Genealogical Tree:
(The rulers of Lesbos are denoted by Roman, those of Ænos by Arabic numerals.)
V. TURKISH GREECE
1460-1684
From the second half of the fifteenth down to the close of the seventeenth century, a large portion of what now forms the kingdom of Greece formed an integral part of the Turkish Empire, and from the second part of the sixteenth century some of the Ionian Islands and a few of the Cyclades were alone exempt from the common lot of Hellas. Thus, for the first time since the Frank conquest, a dead level of uniformity, broken only by the privileges of certain communities, prevailed in place of the feudal principalities, whose fortunes occupied the annals of the previous two centuries and more. Greece, so often divided against herself, had found unity in the death of her independence; and the victorious Turks, like the conquering Romans, had obliterated the divisions and the liberties of the Greek States at the same moment. Once more the whole Greek world, with few exceptions, depended upon a foreign ruler, whose capital was at Constantinople, and whose officials, like those of the Byzantine Emperors, administered the affairs of his Greek subjects. There is, however, a considerable difference between the two periods into which the Turkish government of Greece was divided. During the first period, down to the Venetian conquest of the Morea, towards the close of the seventeenth century, Turkey was a flourishing and conquering Power—a danger to Europe, and a strong State. During the second period, from the Turkish re-conquest of the Morea down to the close of the War of Independence, Turkey was declining, slowly but surely, in all save the one art which she has never lost even in her political dotage, the art of fighting. For, like the Roman and the Briton, the Turk has ever been a good soldier, but, unlike those two great unintellectual peoples, many of whose qualities he shares, he has never been a good administrator; even when his arrangements have been excellent in theory, as they often are, they have frequently proved to be miserable in practice.
The political organisation of Greece under the Turks was indeed comparatively simple. Before the conquest of the Ægean Islands all their Greek dominions were comprised within the jurisdiction of the beglerbeg (“lord of lords”) of Rumili, who resided at Sofia[651], and were divided into seven sandjaks, so called from the “flag” which was the emblem of each large territorial sub-division, and which recalled the essentially military character of all Turkish arrangements. These seven sandjaks, after the year 1470, when the capture of Eubœa rounded off the Greek conquests of Mohammed II, were Salonika, Negroponte, Trikkala, Lepanto, Karlili, Joannina, and the Morea. Negroponte included not only the island of Eubœa, but also Bœotia, and Attica. Its capital was Chalkis, and Athens, Thebes and Livadia, were among its principal cities. Karlili comprehended Ætolia and Akarnania, as well as Prevesa, and derived its name from Carlo II Tocco, whose dominions there had fallen to the Turks. The capital of the Morea fluctuated between Corinth, Leondari, and Mistra, down to 1540, when the capture of Nauplia from the Venetians made that place the residence of the Turkish Pasha. In 1574, when the conclusion of the war of Cyprus had practically extinguished Latin rule in the Levant, a different arrangement obtained. Salonika, Trikkala, Joannina, Patras and Mistra formed five sandjaks under the beglerbeg of Rumili; while the capitan pasha, in his capacity of beglerbeg “of the sea,” ruled over the seven insular sandjaks of Lemnos, Lesbos, Rhodes, Chios, the former Duchy of Naxos (except a few islands bestowed on the favourite Sultana), Santa Maura (with Prevesa), and Negroponte, besides the three maritime sandjaks of Nauplia, Lepanto and Kavalla. And, after the conquest of Crete, three more sandjaks, named from Candia, Rethymno, and Canea, were carved out of “the great Greek island[652].”

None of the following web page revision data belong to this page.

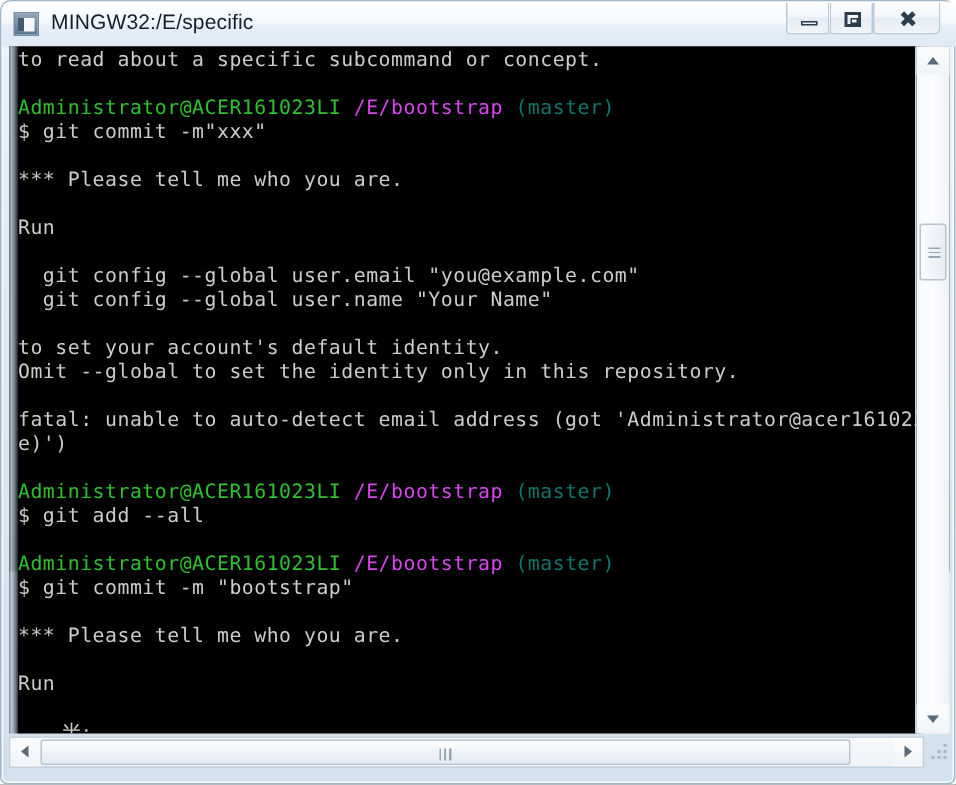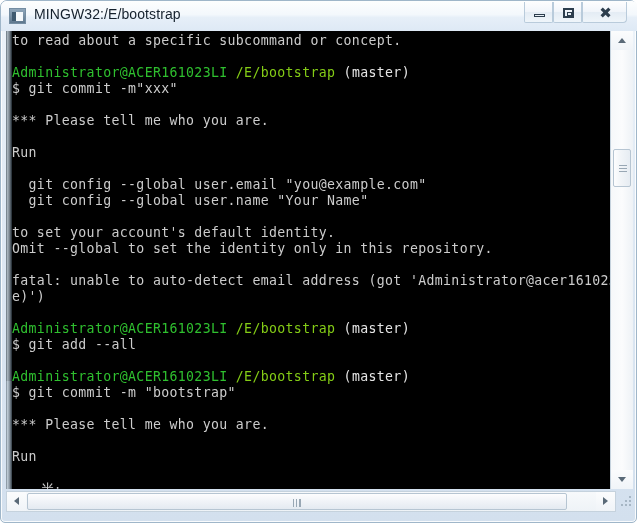"MINGW32:/E/bootstrap" div { text: MINGW32:/E/bootstrap -> MINGW32:/E/specific }
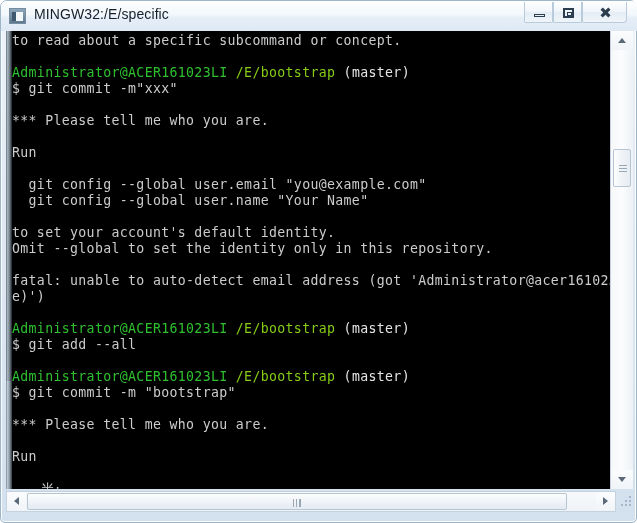"/E/bootstrap" .c-path { color: #84cc16 -> #d946ef }
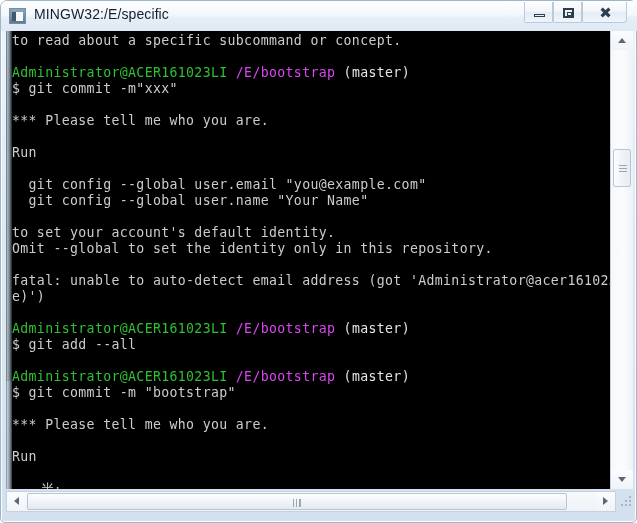"(master)" .c-branch { color: #e5e5e5 -> #0f766e }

Each sandjak was in turn sub-divided into a number of cazas, or sub-districts, of which there were twenty-three in the Morea. It is now supposed that from 1470 to about 1610, Athens was the chief place of a caza of the sandjak of Negroponte. Just as each sandjak was governed by a Pasha or sandjak-beg, so each caza was administered by a lesser magnate known as a voivode or subashi, who was assisted by a judge, or cadi.
True to the Turkish feuded system, which had been organised in Thessaly at the end of the fourteenth century, and extended to Akarnania and Ætolia on the fall of the Tocchi, Mohammed II distributed Central Greece and the Morea in fiefs to his veteran warriors. These fiefs were of two sorts: the larger fief, known as a zaimet, entailed upon the holder the obligation to provide fifteen horsemen; the smaller, called a timar, involved the equipment of only two[653]. The standard of the sandjak-beg formed the rallying point of all these feudal chiefs and their horsemen in case of need. About the middle of the seventeenth century the whole area of the present Greek kingdom on the mainland, including Negroponte but without Macedonia and Thrace, was portioned out into 267 zaimets and 1625 timars, so that they would represent a force of 7255 horsemen.